Well, things have been up and down since I last posted. I took some heavy hits to the heart and I got an ingrown toenail. The thing's not completely gone, but it doesn't hurt as much (although my toe is starting to look nasty though::eek::). I'll try to clean it up though. Aside from that, I've had a somewhat good life recently.

Things are looking up on my novel which I've named Excellion Edge (corny, I know). I'm kinda scared to do this, but, if anyone wants to read some things that I've written, I'll post them up here and you all can give me your opinion. But, on to something else for now.

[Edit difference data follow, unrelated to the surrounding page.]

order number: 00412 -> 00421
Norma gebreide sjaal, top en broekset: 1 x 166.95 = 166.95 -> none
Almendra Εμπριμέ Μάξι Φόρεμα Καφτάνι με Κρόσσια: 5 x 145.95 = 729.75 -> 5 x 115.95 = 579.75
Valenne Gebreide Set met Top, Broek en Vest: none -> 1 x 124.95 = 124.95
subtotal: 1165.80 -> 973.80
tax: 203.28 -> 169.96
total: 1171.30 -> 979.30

I was in Creative Writing class today and we went outside. The girl that was previously mentioned in my last post was sitting right beside me. When it came time for me to read my paper, she asked me to start at the last paragraph, which was basically about the main character Janus being confused about his feelings for a girl named Autumn. Anyway, past that, she decided to ask her friend to take some pictures of her and included me in them as well. She leaned into my shoulder and the picture was taken. The girl then asked me if I wanted to take some pictures with her after class was out and I agreed. I had a couple of pictures taken of me with both the girl and her friend. The people walking by must have thought we were weirdos or something:rolleyes:. Good thing I was wearing some shades:cool:! And I got complimented by the both of them on how I look; they told me that we were a "family". Considering that, in her story, the boyfriend of the main character shares the same name that I do, I would guess that she really likes me, but maybe I'm just imagining things.